El Gobierno Nacional, a través del Ministerio de Salud y Protección Social, expidió el Decreto 380 de 2026, mediante el cual se establece la adición obligatoria de vitaminas y minerales a alimentos de consumo masivo como la harina de trigo, la harina de maíz y el arroz.
La medida busca mejorar la nutrición de la población y reducir las deficiencias de micronutrientes que afectan a millones de colombianos, sin necesidad de modificar sus hábitos alimenticios. Con esta estrategia, productos cotidianos como el pan, las arepas y el arroz incorporarán nutrientes esenciales durante su proceso de producción.
Según el Ministerio de Salud, en Colombia hasta el 36 % de los preescolares presentan deficiencia de zinc, mientras que el 44,5 % de las gestantes padecen anemia por falta de hierro, lo que evidencia la necesidad de este tipo de intervenciones en salud pública.
La entidad explicó que los nutrientes añadidos tendrán altos niveles de absorción y no modificarán el sabor, olor ni apariencia de los alimentos.
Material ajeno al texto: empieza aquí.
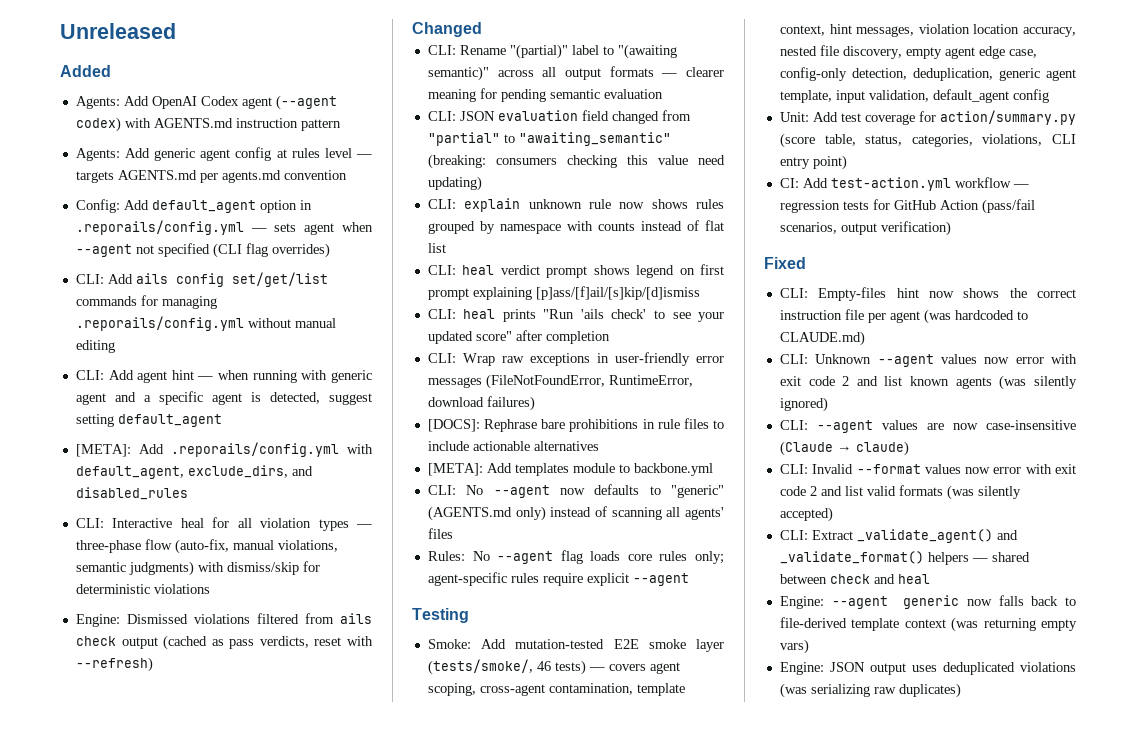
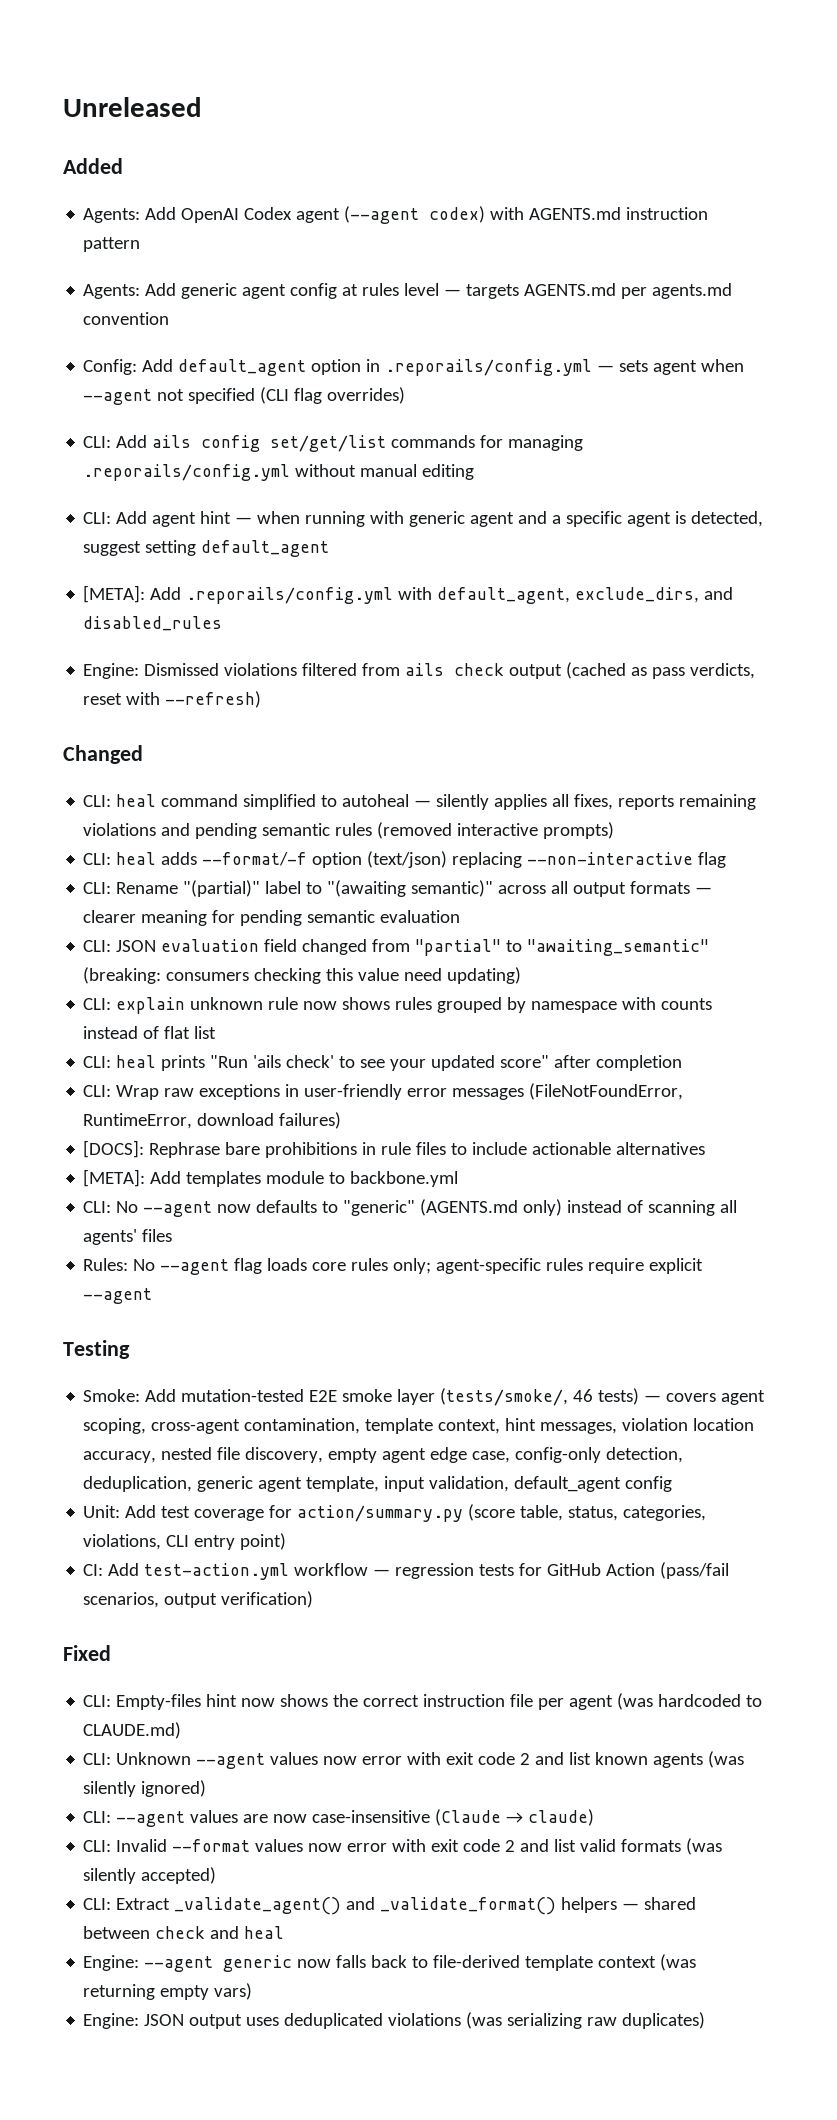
- CLI: Interactive heal for all violation types — three-phase flow (auto-fix, manual violations, semantic judgments) with dismiss/skip for deterministic violations
+ CLI: heal command simplified to autoheal — silently applies all fixes, reports remaining violations and pending semantic rules (removed interactive prompts)
+ CLI: heal adds --format/-f option (text/json) replacing --non-interactive flag
- CLI: heal verdict prompt shows legend on first prompt explaining [p]ass/[f]ail/[s]kip/[d]ismiss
Además, el proceso estará regulado para evitar consumos excesivos y se articulará con otros programas de nutrición.
De acuerdo con el análisis de impacto, esta medida podría aportar hasta el 68 % del requerimiento de zinc en gestantes, cubrir el 84 % de las necesidades de hierro en adultos y contribuir con el 40 % de la vitamina B2 en adolescentes.
El decreto se enmarca en la Ley Estatutaria de Salud, el Plan Decenal de Salud Pública 2022–2031 y la política de seguridad alimentaria y nutricional, modernizando una regulación vigente desde hace más de 30 años.
Con esta decisión, el Gobierno busca reducir desigualdades en salud, prevenir enfermedades asociadas a deficiencias nutricionales y mejorar la calidad de vida de la población.